Dans ces conditions, comment peut-on demander à nos centres hospitaliers de réduire leurs moyens ?

Les hôpitaux de Martinique ont besoin de 43 millions d'euros pour répondre aux besoins de la population. Le taux de la T2A, qui est de 35% en 2006, sera porté à 50% en 2007, ce qui aggravera encore un peu plus leur situation financière.

De plus, le coefficient géographique pour la prise en charge des surcoûts spécifiques aux DOM, qui est actuellement fixé à 25%, demeure insuffisant. Par ailleurs, aucun de ces établissements de santé, qui ont pourtant pour mission d'accueillir la population en cas de catastrophe naturelle, ne répond aux normes parasismiques.

Or les moyens mis en oeuvre par le Gouvernement pour régler la situation sanitaire des territoires ultramarins vont en diminuant. Ils s'élèveront à 59, 4 millions d'euros en 2007 contre 89, 5 millions d'euros en 2006, soit une baisse de 30 millions d'euros. Nous sommes donc très loin du compte : les besoins des populations ne sont pas pris en considération.

Comme vous l'avez compris, monsieur le ministre, la situation est très préoccupante. Quelles initiatives comptez-vous prendre pour venir en aide à l'hôpital public en Martinique ?

Comme en 2004 et 2005, j'évoquerai cette année encore les finances locales, qui sont une très forte préoccupation pour les maires ultramarins. J'espère cette fois être entendu !

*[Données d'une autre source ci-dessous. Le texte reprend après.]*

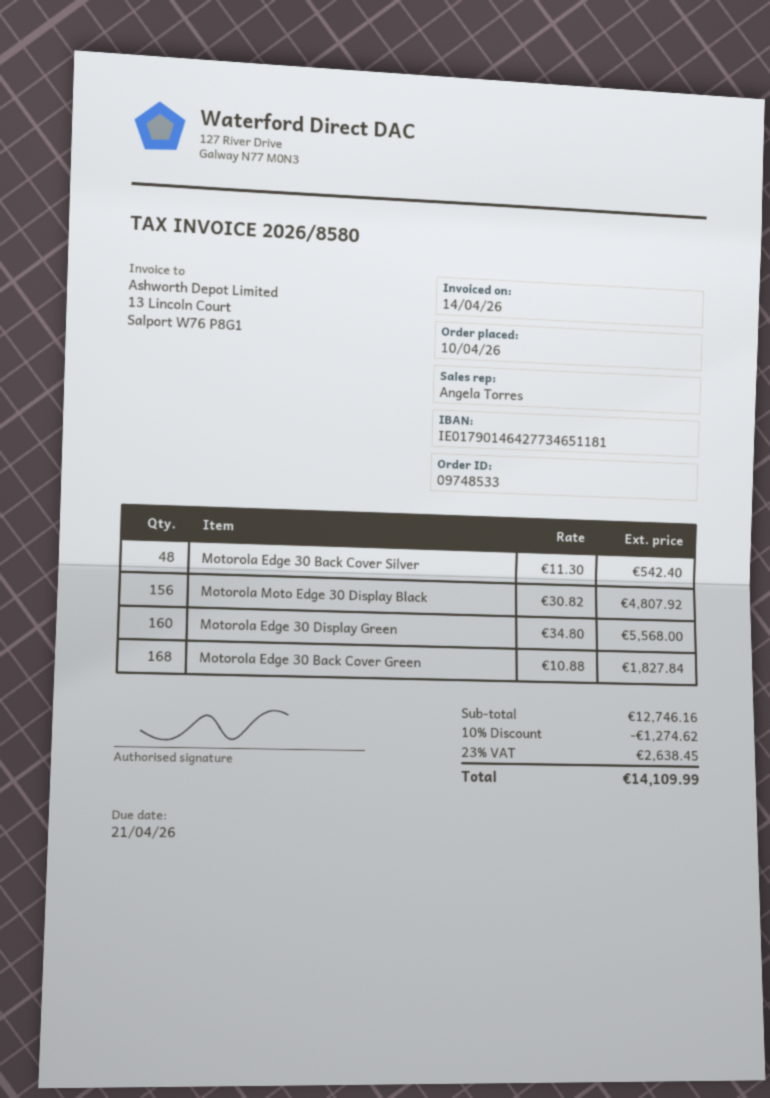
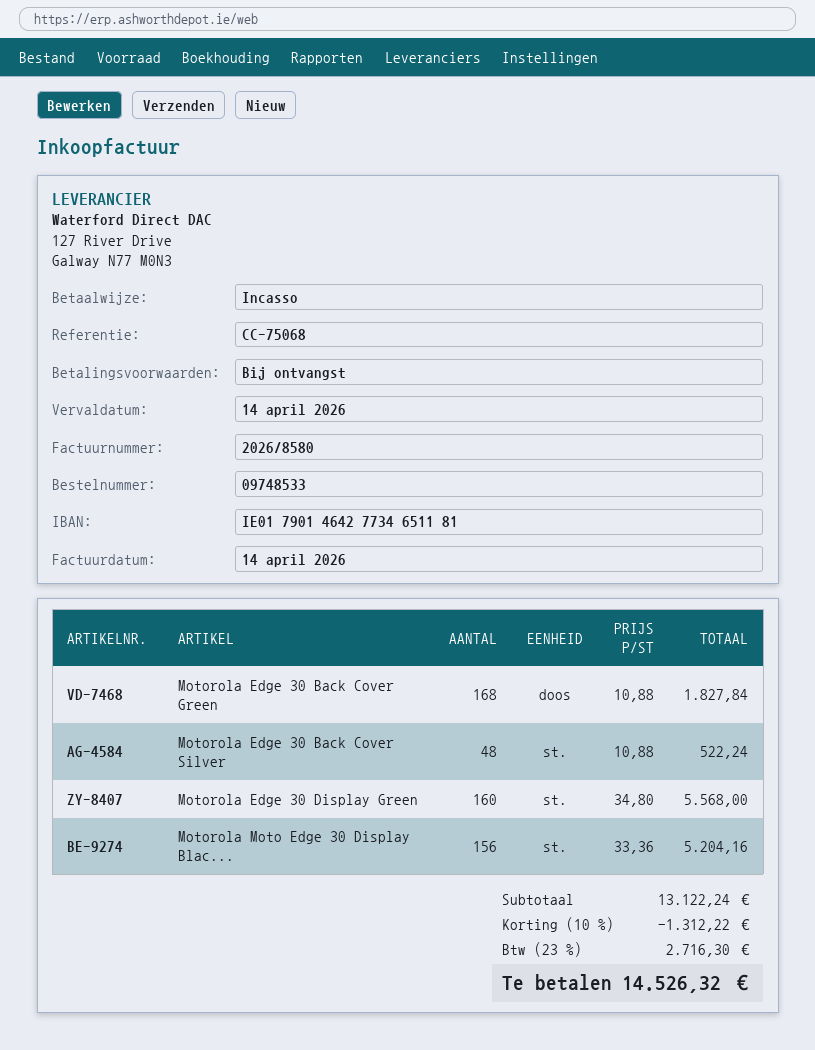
due date: 2026-04-21 -> 2026-04-14
Motorola Edge 30 Back Cover Silver: 48 x 11.30 = 542.40 -> 48 x 10.88 = 522.24
Motorola Moto Edge 30 Display Black: 156 x 30.82 = 4807.92 -> 156 x 33.36 = 5204.16
subtotal: 12746.16 -> 13122.24
discount: 10% = 1274.62 -> 10% = 1312.22
tax: 23% = 2638.45 -> 23% = 2716.30
total: 14109.99 -> 14526.32

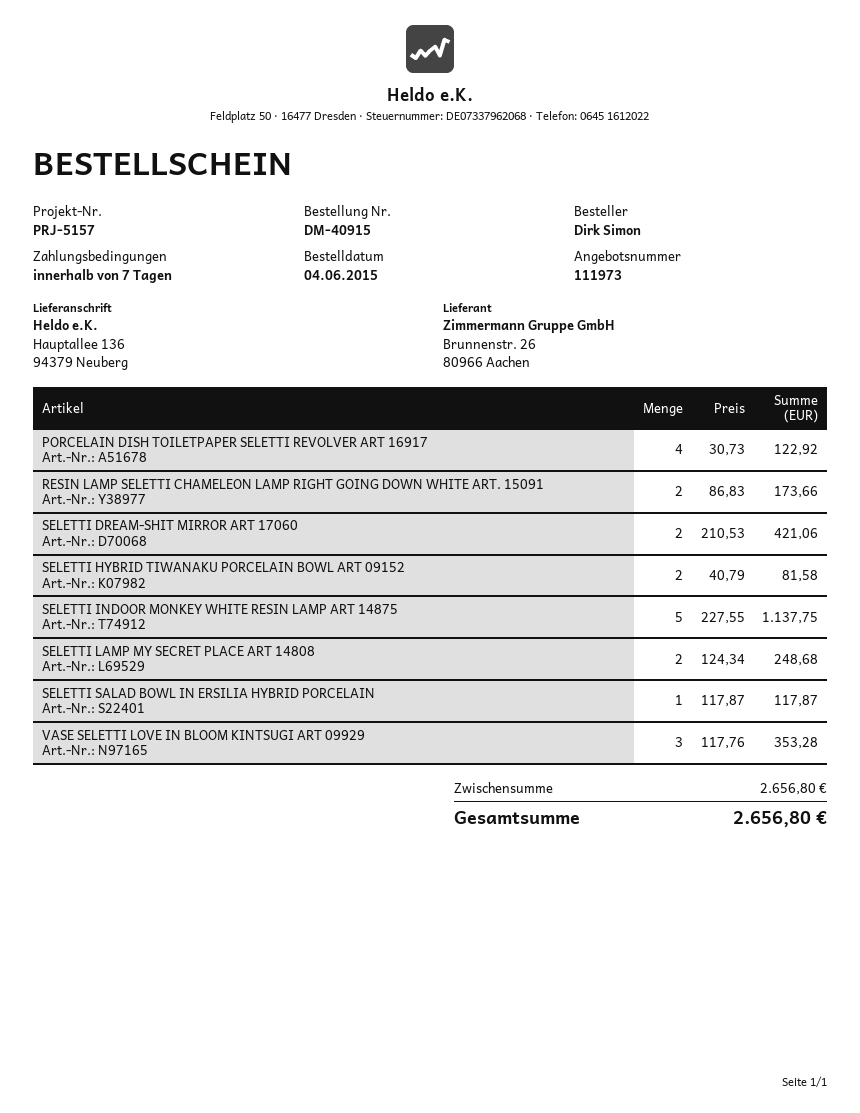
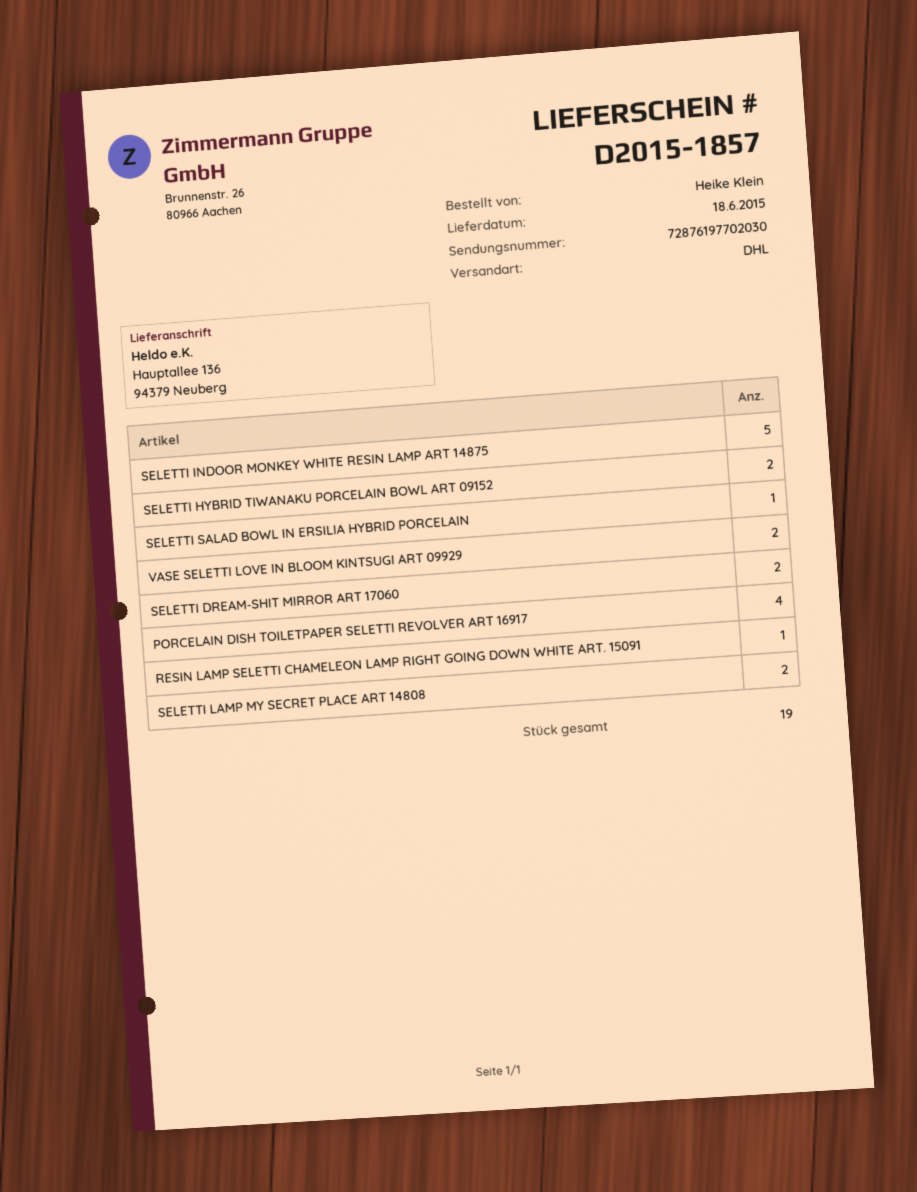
ordered by: Dirk Simon -> Heike Klein
RESIN LAMP SELETTI CHAMELEON LAMP RIGHT GOING DOWN WHITE ART. 15091: 2 -> 1
VASE SELETTI LOVE IN BLOOM KINTSUGI ART 09929: 3 -> 2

Les communes d'outre-mer se trouvent dans une situation financière très tendue. Elles doivent faire face à une augmentation très importante de leurs budgets de fonctionnement, et plus particulièrement des charges salariales, du fait de la titularisation massive des agents communaux de catégorie C. Les charges des communes ont augmenté de plus de 3 % en 2005. Le premier poste de leurs dépenses correspond à la masse salariale et varie de 57 % à 65 % de leur budget de fonctionnement. La titularisation croissante des agents entraîne un surcoût financier qui n'est pas compensé par les dotations de l'État.

Les trente-quatre maires de la Martinique ont déjà accompli, dans leur commune, des efforts considérables pour faire régresser le nombre d'emplois précaires dans la fonction publique territoriale par la titularisation du personnel communal, tout en développant les équipements structurants, répondant ainsi aux besoins urgents et parfois élémentaires des populations.

Ainsi, les communes ont joué leur rôle de « buvard social », mais elles ne peuvent plus faire face seules à ces charges supplémentaires. La piste de l'augmentation de la dotation globale de fonctionnement, la DGF, a principalement profité à l'intercommunalité et aux communes de Guyane et de Nouvelle-Calédonie, mais pas aux communes qui en avaient urgemment besoin.